On Jan. 15, council members Mike Carver, Creighton Cox and Ron Pogge voted in favor. Council members Tom Gayman and David Russell killed the project with their two “no” votes. The vote was on an amendment to the comprehensive plan. Mayor Bob Andeweg held that the vote on the zoning change was not necessary as a result.
Earlier this month, the Iowa Finance Authority board found enough to like about the project to award $755,079 in federal low-income housing tax credits. Because the credits are awarded on an annual basis for 10 years, they carry a total value of $7.5 million.
That award would have taken a huge bite out of the $9 million project. However, the tax credit award must be claimed by May 3.
Frazier wants the City Council to vote on the zoning change.

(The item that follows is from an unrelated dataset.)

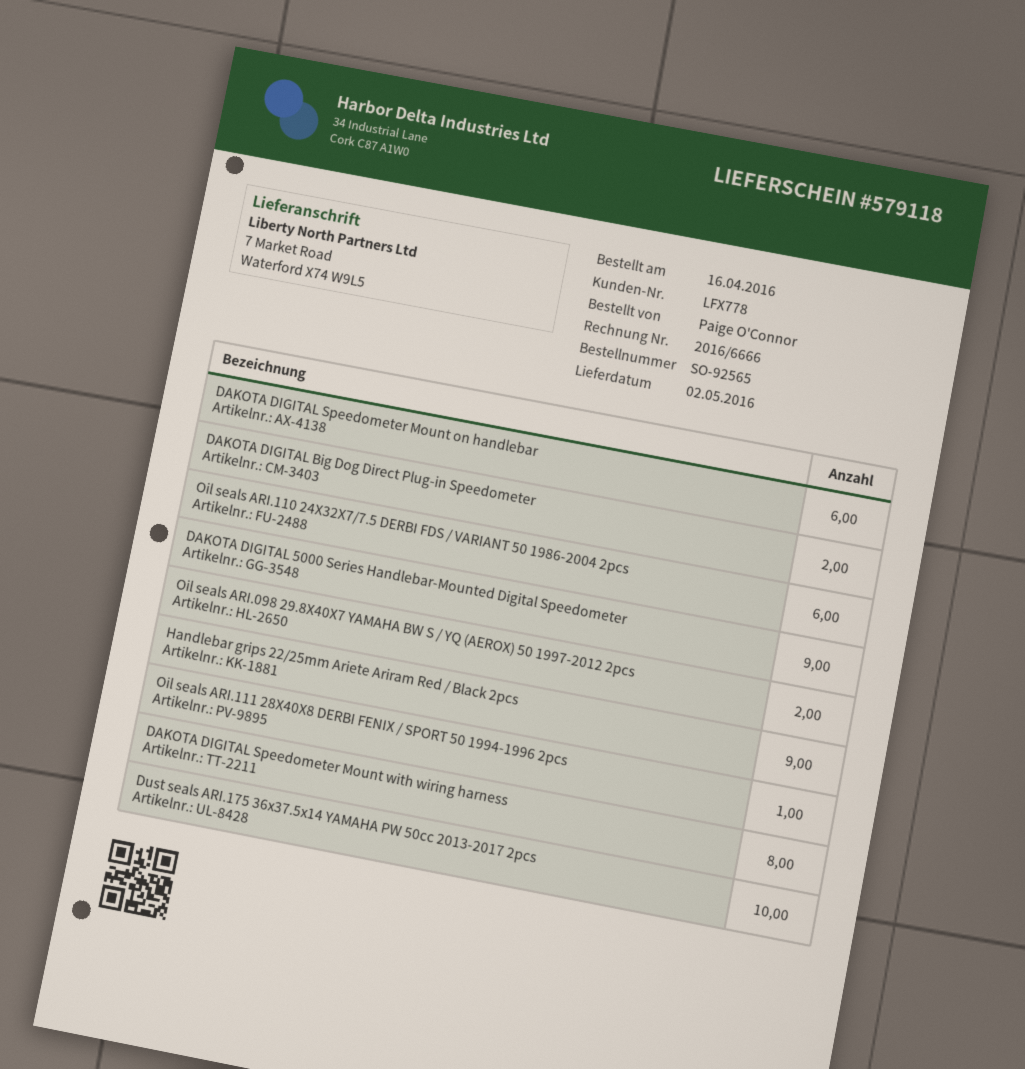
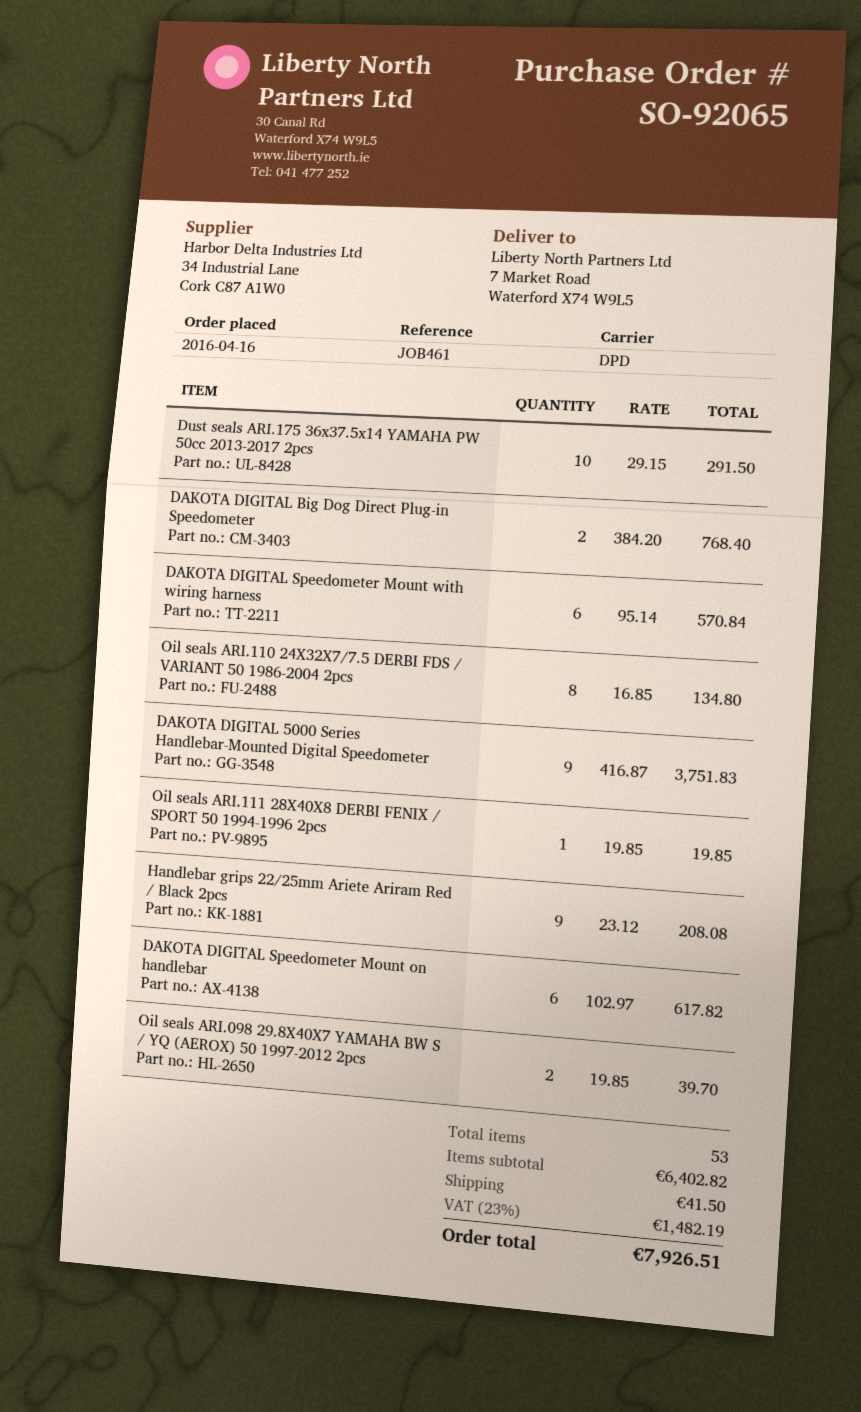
order number: SO-92565 -> SO-92065
Oil seals ARI.110 24X32X7/7.5 DERBI FDS / VARIANT 50 1986-2004 2pcs: 6 -> 8
DAKOTA DIGITAL Speedometer Mount with wiring harness: 8 -> 6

He would like a rehearing on the project.
Urbandale City Manager A.J. Johnson said it is unlikely another vote will be held before the May 3 deadline. In fact, city ordinance says the council cannot take up the issue for another year.
And a rehearing might not matter.
Gayman said recently that he supports Anawim Housing and the goal of establishing more affordable housing in Urbandale. As for bias against affordable housing, he said he has none.
He found much to fault with the location of the Anawim project. The parking lot does not provide green space for the children of families who would live in the apartment building. The building was tad too tall at four stories. There were issues with parking, but Anawim and development partners TWG Development of Indianapolis, Ind., and Greater Des Moines nonprofit Dream Catchers resolved those.
“The issue is trying to put a building on a lot that doesn’t have enough land to do what they what to do,” Gayman said. “The building doesn’t fit in with character of that area. I think they are trying to put round pegs in a square hole.”
He said there are other sites: A former Kmart on Hickman Road could be cleared with plenty of land for a larger project with space for a park; the office tower at Merle Hay Mall; or other land farther north on the Merle Hay property.
Two of those sites — the office tower and a former theater — are in Des Moines.
“It’s very generous of Tom to offer another city’s land,” Frazier said. “Also, the project received more points in the IFA scoring for being in Urbandale rather than Des Moines because of the lack of affordable housing in Urbandale.”
Frazier has compiled a list of what might be called the affordable housing sins of Urbandale, at least from an advocate’s point of view.
Based on Internal Revenue Service records, Urbandale has the fewest units of affordable housing of any city with a population of at least 20,000 in the state and has longest tax credit draught of any large city in Iowa.
Frazier also points out that the city’s comprehensive plan leaves several openings for approval of a project that revitalizes older areas of the city, triggers new development and reacts to market changes.
The City Council missed a “golden” opportunity to demonstrate its commitment to affordable housing, Council member Cox said recently.
Cox has lobbied for affordable housing since arriving on the Council in 2011, but has yet to see a project advance. He lived in the city’s only other affordable apartment complex, Cross Creek, after graduating from college.
The Council vote on the Anawim projects was “unfortunate. We’ll see if they reconsider,” he said.
Frazier has scheduled a news conference at the proposed site for 11:30 a.m. today.
It is no coincidence, he said, that he is readdressing the Urbandale City Council vote during the Polk County Housing Trust Fund’s Affordable Housing Week.